The loans most homeowners held prior to the depression were five- or ten-year mortgages. The balances were only partially paid off over the term. This meant that when the loans came due, they had to either refinance at prevailing rates or the full value of the loan was due. If you couldn't refinance or pay, the bank foreclosed. At the height of the depression, banks were foreclosing on a thousand homes every day. The result was the creation of the Fair Housing Association (FHA) and the long-term, fixed-rate mortgage.
What banks needed to feel comfortable lending money over such a long term was a way to sell the loans to investors. The creation of Fannie Mae (and later Freddie Mac) allowed banks to have loans packaged in the securities and sold. These government-sponsored enterprises (GSEs) created a great deal of confidence in financial markets that long-term mortgages were safe bets. Perhaps too much confidence.
An Unusual Consequence
Anyone who lived through the great recession of 2008 probably remembers hearing about mortgage-backed securities. We won't go into detail about the mechanism of the housing market collapse and subsequent financial crisis here. We will, however, point out something about the mortgage-backed securities market most people probably don’t know. Mortgage rates are determined by mortgage-backed securities, and since 2009, the Federal Reserve has played a major role in that market.
In its simplest level, when there is a lot of money going toward buying mortgage-backed securities, mortgage rates are low and vice versa.
As part of its effort to combat high inflation, the Federal Reserve began reducing its participation in mortgage-backed securities markets. This has caused mortgage rates to increase even more than other interest rates.
The unusual consequence of this is that in an effort to lower prices for everything, the Federal Reserve has made home ownership less affordable.
In the past, rising interest rates often resulted in recessions. This meant higher unemployment and home sales driven by downsizing. Right now, we have record-low employment, continuing economic growth, and declining inflation. The result is homeowners with record low interest rates with good jobs and no reason to sell. We call this the "lock in effect."
In addition, construction companies are facing high rates, the risks of limited demand, and the issues we previously laid out. Not good incentives to start building hundreds of thousands of more homes.
The question now is if there is a way to bring housing affordability in line without bringing back high inflation.

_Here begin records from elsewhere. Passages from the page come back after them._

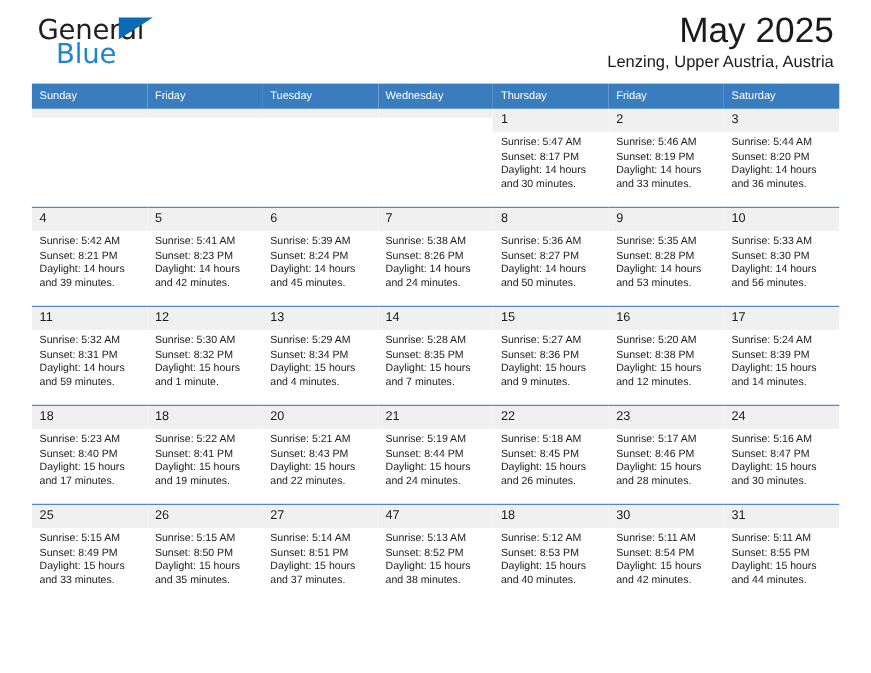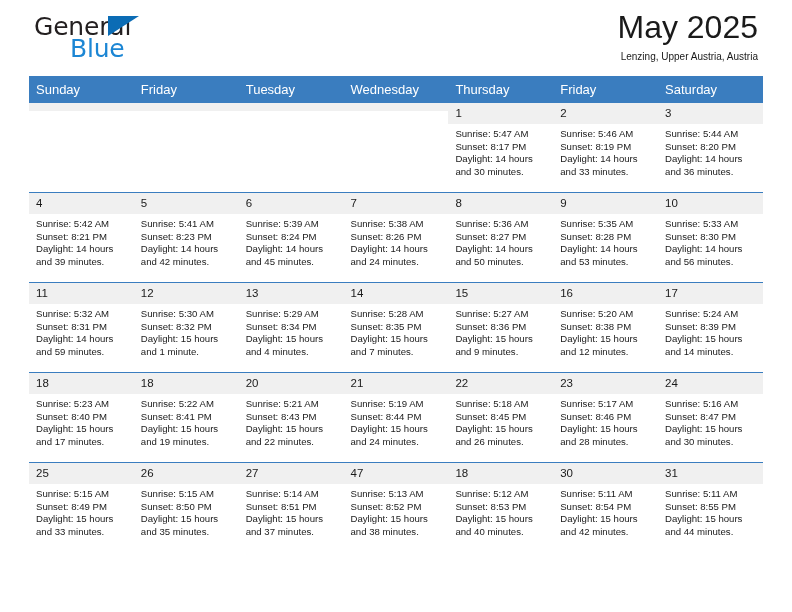--- a/index.html
+++ b/index.html
@@ -56,7 +56,7 @@
   }
   .logo-blue {
     position: absolute;
-    left: 36px;
+    left: 17px;
     top: 22px;
     font-size: 25px;
     letter-spacing: -0.2px;

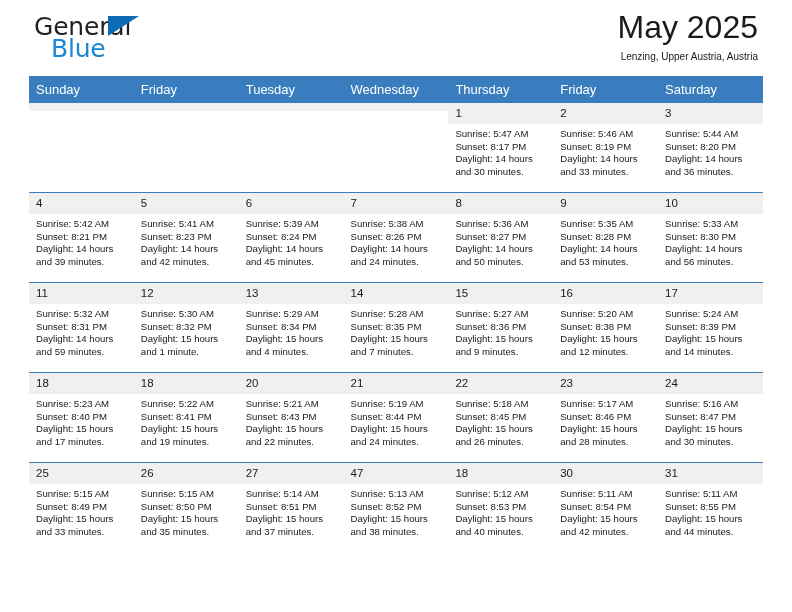--- a/index.html
+++ b/index.html
@@ -78,7 +78,7 @@
     font-family: "Liberation Sans", sans-serif;
   }
   .cal-subtitle {
-    font-size: 10px;
+    font-size: 15px;
     font-weight: 400;
     color: #1a1a1a;
     line-height: 20px;

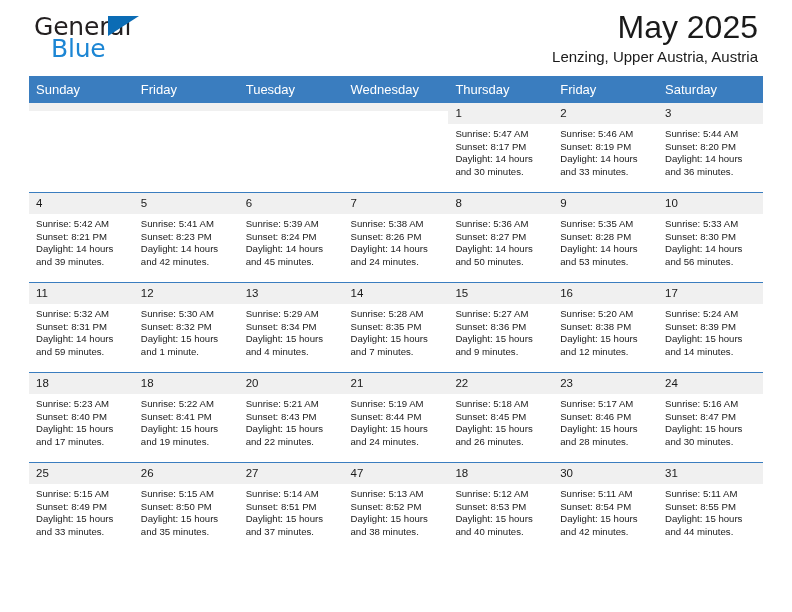--- a/index.html
+++ b/index.html
@@ -96,7 +96,7 @@
   table.calendar th {
     background: #3a7dbf;
     color: #ffffff;
-    font-size: 13px;
+    font-size: 10px;
     font-weight: normal;
     text-align: left;
     padding: 6px 0 6px 7px;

One solution is time. Eventually markets and interest rates will adjust after we deal with the consequences of 7.5 percent mortgage rates. Another is for the Federal Reserve to reenter the mortgage-backed securities market to bring the relationship between mortgage rates and other interest rates back in line with historical norms.
Either way, we know the market ebbs and flows. It can be helpful to look at history to inform the decisions we make today. Whether we are proactive about it and look to incite change depends on us.